Presumably, Cashman meant ownership has not budgeted the money for offseason acquisitions. Otherwise, a lie like that might land the Yankee GM on Santa’s naughty list. The Yankees may not want to spend money on improving the team, but they sure have plenty of it. This would seem to be an easy statement to refute, but so far, neither Cashman nor Steinbrenner has been challenged when they plead poverty.
“We’ve spent more than when The Boss was running the show.” – Brian Cashman, appearing on the Michael Kay Show
Although true in real dollar terms, every team is spending more because salary inflation and industry revenue have exploded. In these relative terms, the Yankees’ investment in player costs has dropped dramatically. Cashman knows this. He also knows he can get away with such a vacuous statement because many fans and media don’t grasp the financial nuances involved. Still, truth cloaked in deception is as good as lie.
“I think we’re just operating in a different environment. It’s a completely different arena than The Boss operated in.” – Brian Cashman, appearing on the Michael Kay Show
This comment was a lament about the siphoning effect of competitive balance measures like revenue sharing, but one that’s easy to refute because we know George Steinbrenner allocated much larger percentages of revenue to team payroll. Also, revenue sharing and the luxury tax existed during Steinbrenner’s reign, and neither caused him to shy away from reasonable efforts to field the best team possible. If Cashman wants to defend Hal’s stinginess, that’s fine, but he shouldn’t question the Boss’ dedication to winning in order to do so.
“I feel that we have a good, strong process. We’ve evolved. We’ve grown. The way I do business today is radically different than the way I did business back in the day, and I’m proud of that. I’m proud of how we’ve moved forward.” – Brian Cashman, quoted by Chad Jennings
Back in the day, the Yankees perennially won 95 games, advanced far into the playoffs, and posted record setting attendance and ratings.
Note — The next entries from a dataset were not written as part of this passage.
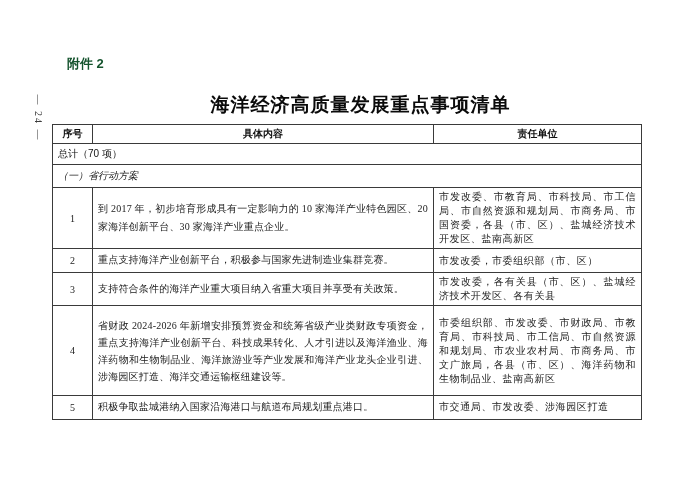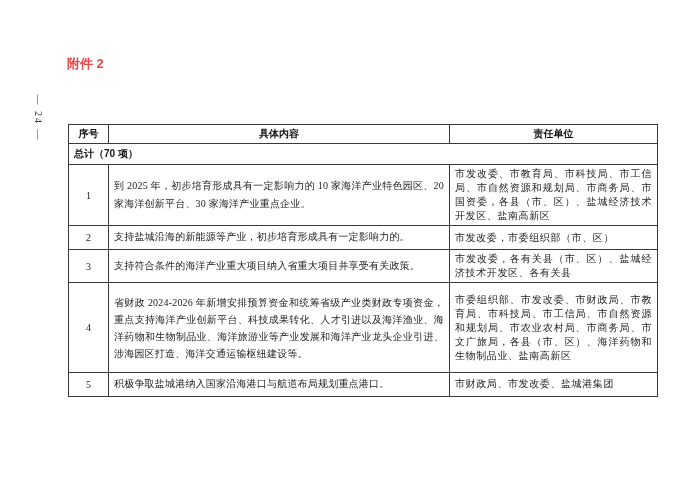--- a/index.html
+++ b/index.html
@@ -38,7 +38,7 @@
     font-family: "Liberation Sans", sans-serif;
     font-weight: bold;
     font-size: 13px;
-    color: #ef4444;
+    color: #14532d;
   }
   #doc-title {
     position: absolute;

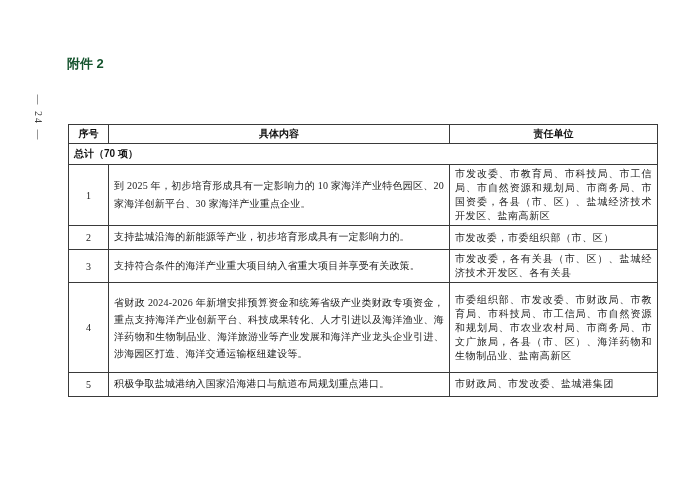--- a/index.html
+++ b/index.html
@@ -131,6 +131,7 @@
 
   <div id="attachment-label">附件 2</div>
 
+  <div id="doc-title">海洋经济高质量发展重点事项清单</div>
 
   <table id="main-table">
     <colgroup>

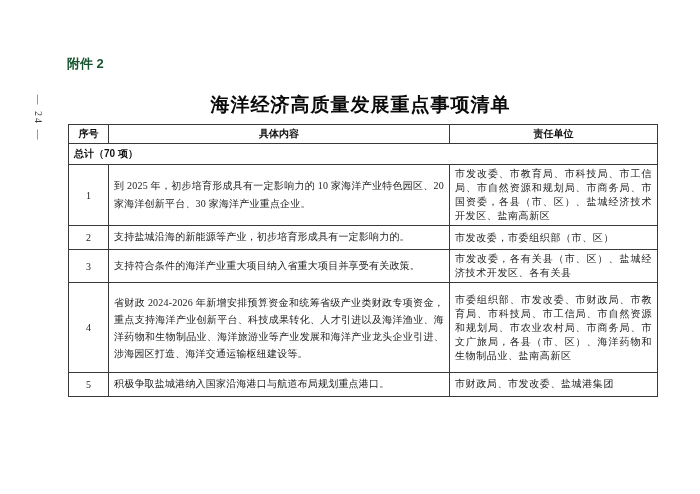--- a/index.html
+++ b/index.html
@@ -54,7 +54,7 @@
   }
   #main-table {
     position: absolute;
-    left: 68px;
+    left: 52px;
     top: 124px;
     width: 589px;
     border-collapse: collapse;

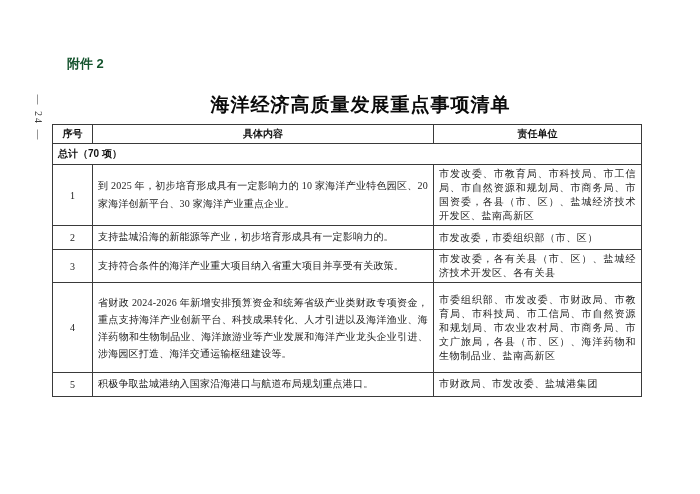--- a/index.html
+++ b/index.html
@@ -82,7 +82,7 @@
 
   .row-section td {
     font-family: "Liberation Sans", sans-serif;
-    font-weight: bold;
+    font-weight: normal;
     text-align: left;
     padding-left: 5px;
     color: #111111;

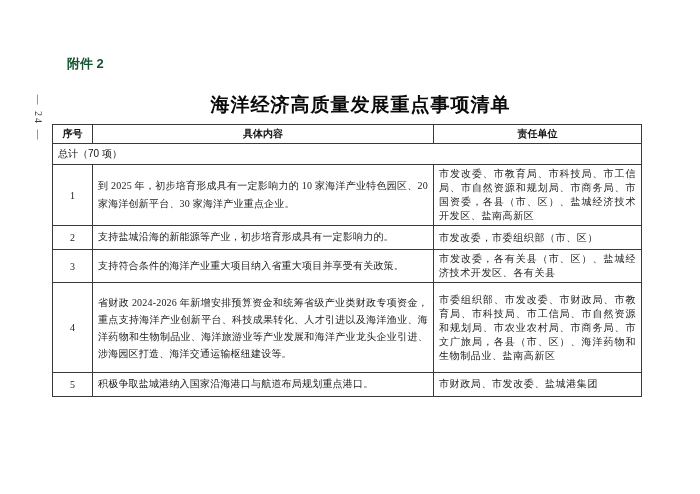--- a/index.html
+++ b/index.html
@@ -150,6 +150,9 @@
       <tr class="row-section sec-total">
         <td colspan="3">总计（70 项）</td>
       </tr>
+      <tr class="row-subsection">
+        <td colspan="3">（一）省行动方案</td>
+      </tr>
       <tr class="row-item-1">
         <td class="cell-no">1</td>
         <td class="cell-content">到 2025 年，初步培育形成具有一定影响力的 10 家海洋产业特色园区、20 家海洋创新平台、30 家海洋产业重点企业。</td>

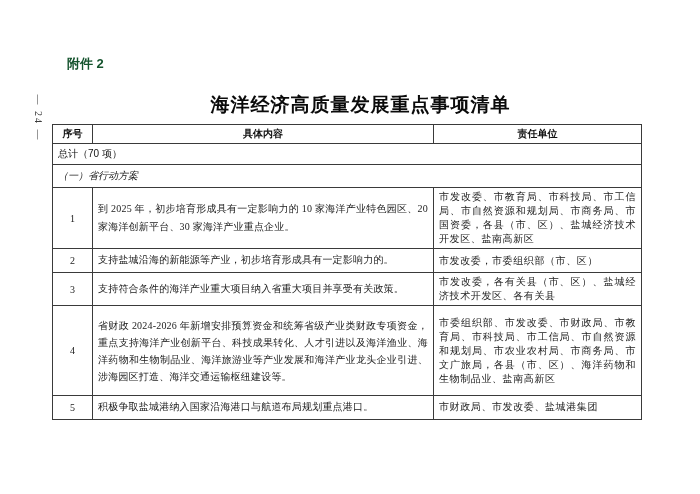--- a/index.html
+++ b/index.html
@@ -155,7 +155,7 @@
       </tr>
       <tr class="row-item-1">
         <td class="cell-no">1</td>
-        <td class="cell-content">到 2025 年，初步培育形成具有一定影响力的 10 家海洋产业特色园区、20 家海洋创新平台、30 家海洋产业重点企业。</td>
+        <td class="cell-content">到 2017 年，初步培育形成具有一定影响力的 10 家海洋产业特色园区、20 家海洋创新平台、30 家海洋产业重点企业。</td>
         <td class="cell-unit">市发改委、市教育局、市科技局、市工信局、市自然资源和规划局、市商务局、市国资委，各县（市、区）、盐城经济技术开发区、盐南高新区</td>
       </tr>
       <tr class="row-item-2">

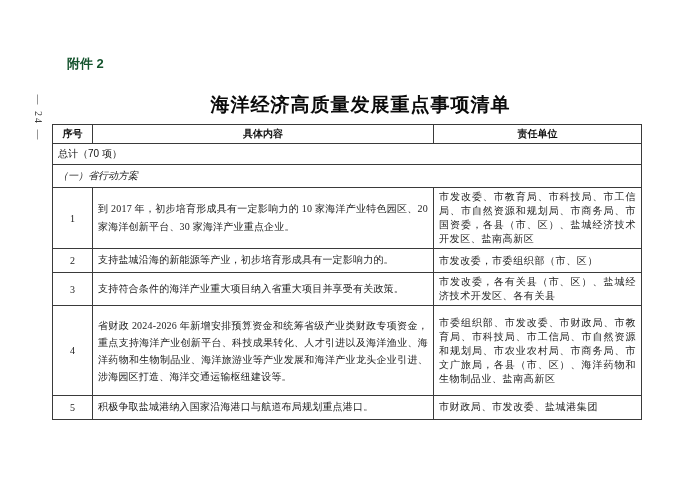--- a/index.html
+++ b/index.html
@@ -160,7 +160,7 @@
       </tr>
       <tr class="row-item-2">
         <td class="cell-no">2</td>
-        <td class="cell-content">支持盐城沿海的新能源等产业，初步培育形成具有一定影响力的。</td>
+        <td class="cell-content">重点支持海洋产业创新平台，积极参与国家先进制造业集群竞赛。</td>
         <td class="cell-unit">市发改委，市委组织部（市、区）</td>
       </tr>
       <tr class="row-item-3">

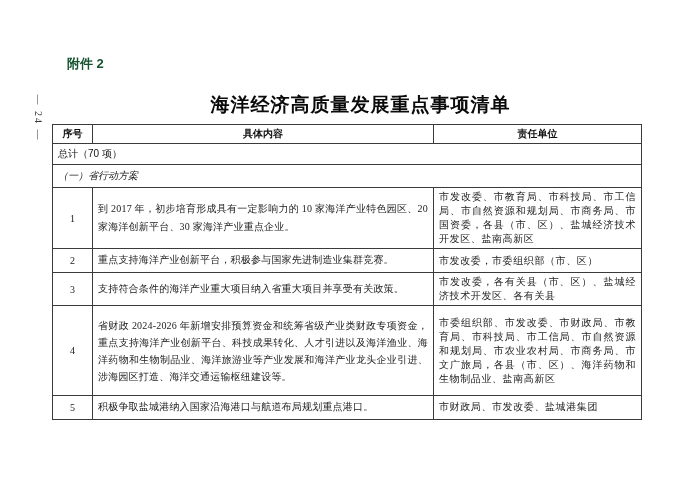--- a/index.html
+++ b/index.html
@@ -176,7 +176,7 @@
       <tr class="row-item-5">
         <td class="cell-no">5</td>
         <td class="cell-content">积极争取盐城港纳入国家沿海港口与航道布局规划重点港口。</td>
-        <td class="cell-unit">市财政局、市发改委、盐城港集团</td>
+        <td class="cell-unit">市交通局、市发改委、涉海园区打造</td>
       </tr>
     </tbody>
   </table>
That would seem to be a source of pride, but apparently not for Cashman. Under the new “process”, however, the team has had three mediocre seasons and suffered declining attendance and television ratings. And, yet, Cashman is proud of that transition? If winning is the focus, it shouldn’t matter how it’s accomplished, unless other priorities have emerged. For Hal, it’s clearly profit; for Cashman, perhaps it’s the legacy of winning without a big budget?
It’s hard to blame Brian Cashman for being so defensive. He has been given his marching orders, and is bound to fulfill them. However, that doesn’t excuse the blatant dishonesty used to justify what he and Hal Steinbrenner refuse to admit. The Yankees unwillingness to spend is not about an improved process, changing financial landscape, or economic restrictions. The reason is much simpler. Hal Steinbrenner doesn’t want to spend $200 million to win a world championship. He does, however, want Yankee fans to keep paying through the nose to watch his increasingly mediocre team.